Stewardship Jesus' Way - question 5
Friday, January 20, 2012 at 10:10PM So what does stewardship Jesus' way mean for you?
Jesus calls people differently to use what they have been given for His purposes. For some he may call them to give everything material away. For others He calls them to give up that certain thing, knowing it’s a barrier to a full life. A doctor doesn’t prescribe the same medicine for every patient. The “doctor” we are to follow proclaims, “What good is it to gain the whole world and loose your soul?” How crazy would that be. Whatever He calls us to give, at whatever moment, His end goal is for us to follow/love Him completely – with all our heart, soul, mind and strength, and to love our neighbor with that same completeness.
So can I have both? Having wealth and still seek and align my life with God’s will? Yes and No. Yes, you can from the perspective of a surrendered heart that wants to use what we’ve been given for His purposes. No, you can’t from the perspective of wanting to keep your lifestyle and fit God into it somehow. It doesn’t really matter if you have a house in the Hamptons or a hovel in the Bronx, both can be a stumbling block or used as a blessing. In our minds we need to give it all away and our actions test this resolve whether we are truly sold out to God. Who is our Master? Who do we ultimately depend on – our bank account, our effort or our Lord Jesus? We cannot love or serve two different Masters.

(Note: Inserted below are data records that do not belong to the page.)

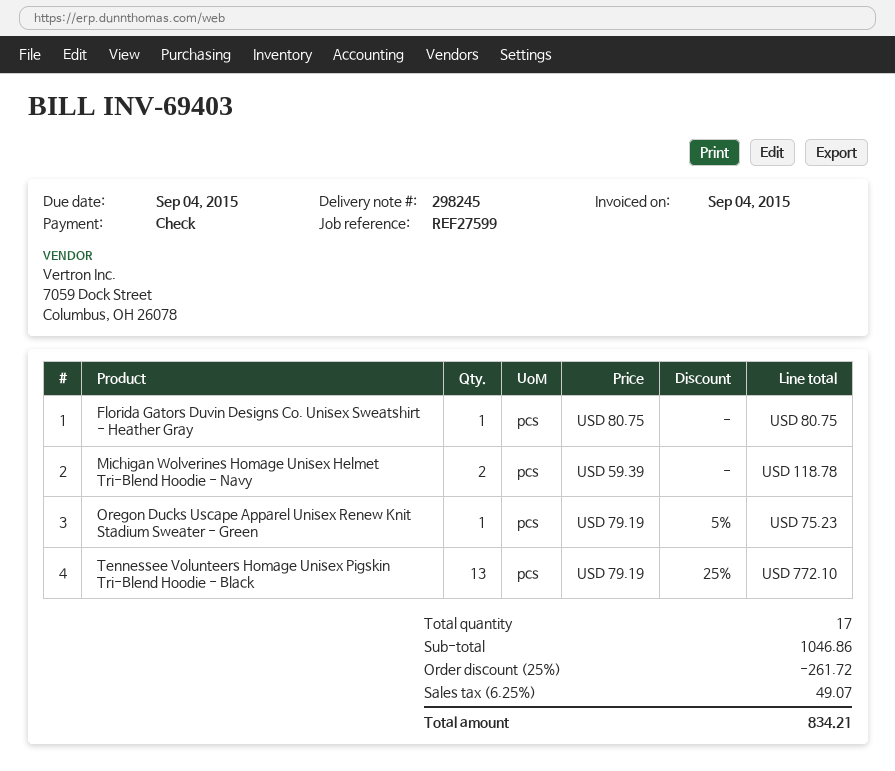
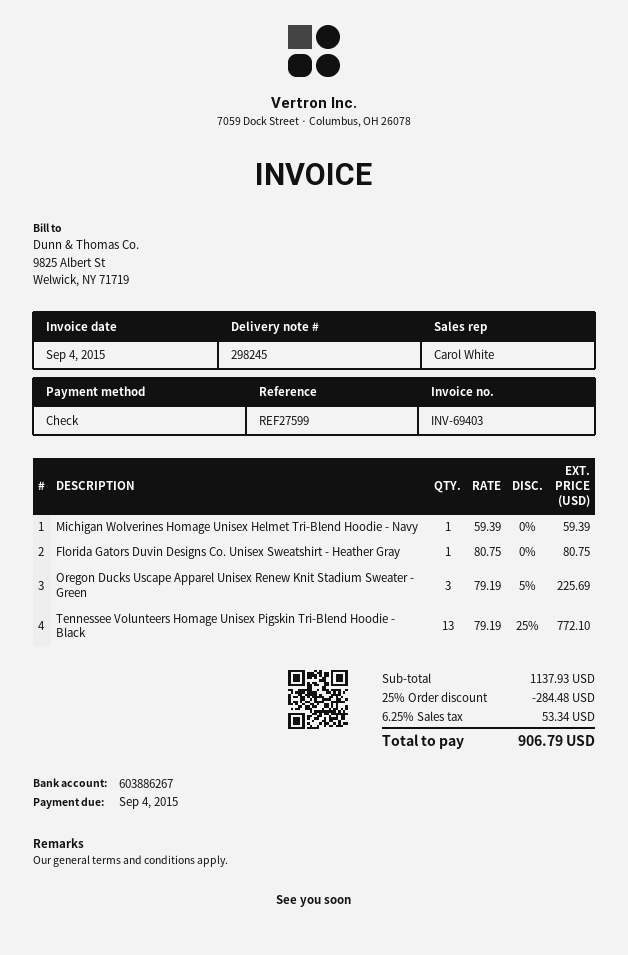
Michigan Wolverines Homage Unisex Helmet Tri-Blend Hoodie - Navy: 2 x 59.39 = 118.78 -> 1 x 59.39 = 59.39
Oregon Ducks Uscape Apparel Unisex Renew Knit Stadium Sweater - Green: 1 x 79.19 - 5% = 75.23 -> 3 x 79.19 - 5% = 225.69
subtotal: 1046.86 -> 1137.93
discount: 25% = 261.72 -> 25% = 284.48
tax: 6.25% = 49.07 -> 6.25% = 53.34
total: 834.21 -> 906.79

Certainly people can have wealth and love God...look at Abraham and countless others in the Bible. The question is: does wealth have us? To whom have we given our heart? It's our heart that God is after. We must watch our step around wealth, knowing our tendency for it to capture our hearts and become ensnared by it if we don't intentionally and continually forfeit our desires and adopt His. That being said, God does want us to enjoy things and find contentment. I do believe we cannot find true contentment unless we own a perspective that everything is a gift from God. Unless He occupies our hearts with joy we grow restless in our selfishness and bored with our striving. Apart from God, and our purposes found in Him, everything turns meaningless.

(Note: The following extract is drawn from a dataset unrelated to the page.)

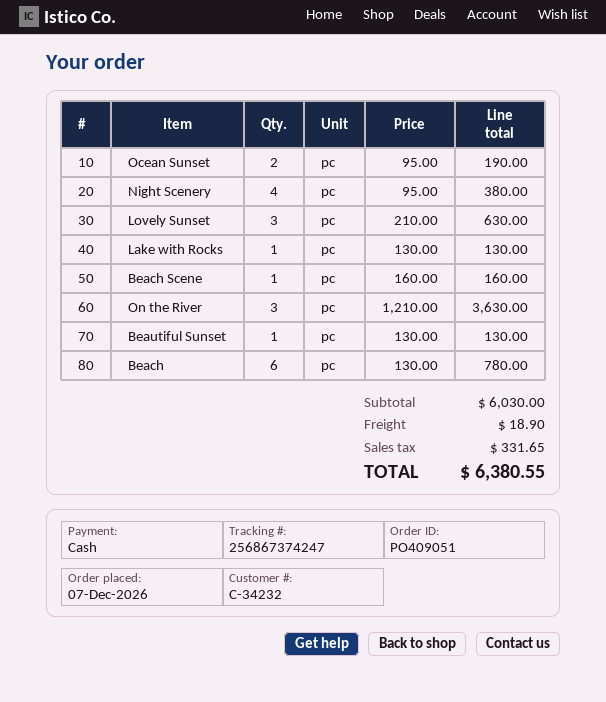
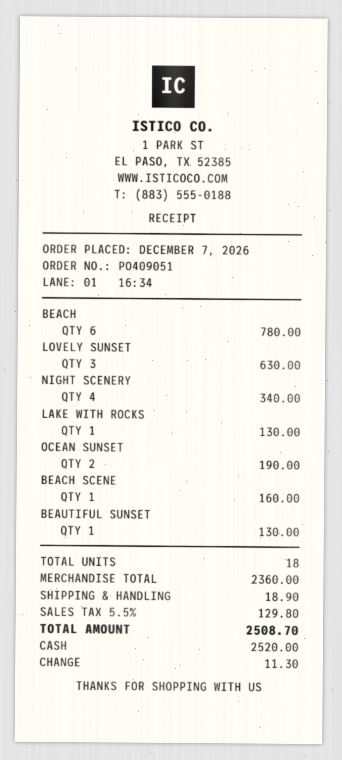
Night Scenery: 4 for 380.00 -> 4 for 340.00
On the River: 3 for 3630.00 -> none
subtotal: 6030.00 -> 2360.00
tax: 331.65 -> 129.80
total: 6380.55 -> 2508.70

On one side of the spectrum people manage their finances in a way that gives them what they want. The driving force is to get ahead, acquire a certain lifestyle, attaining a mark that we believe will make us happy. On the other side of the spectrum there are people who simply don’t manage their finances and link it to holiness. They don’t want to think about it. They believe making money and handling material wealth is somehow worldly and unspiritual. In reality they may be acting like a lazy, irresponsible steward, covering their sin with a veneer of holiness. Neglecting stewardship of material things, our very lives or creation itself is like giving back the keys to a shiny new car from our earthly father and saying, “No thanks, I don’t want to enjoy your gift because I don’t want to wash it or care for it.”
Surrendering our hearts to God does not devoid us of being a responsible partner in how material things are managed. It’s a constant struggle to try to find balance, to wrestle with these gifts and figure out how to enjoy them and bless others. We must learn and keep learning, not avoiding stewardship no matter how hopeless it may seem or what kind of financial mess we find ourselves in. God wants us to participate with Him. Since we are children of the King we are invited into responsibility of the Kingdom. If we decide to neglect this responsibility, in this case, neglect stewardship, we become spoiled children who not only want everything, but also want our Father to do everything for us. That’s not relationship. That’s a recipe for an unhealthy, unfulfilled and unhappy child that no good parent would allow anymore than a restaurant tantrum if they had anything to say about it.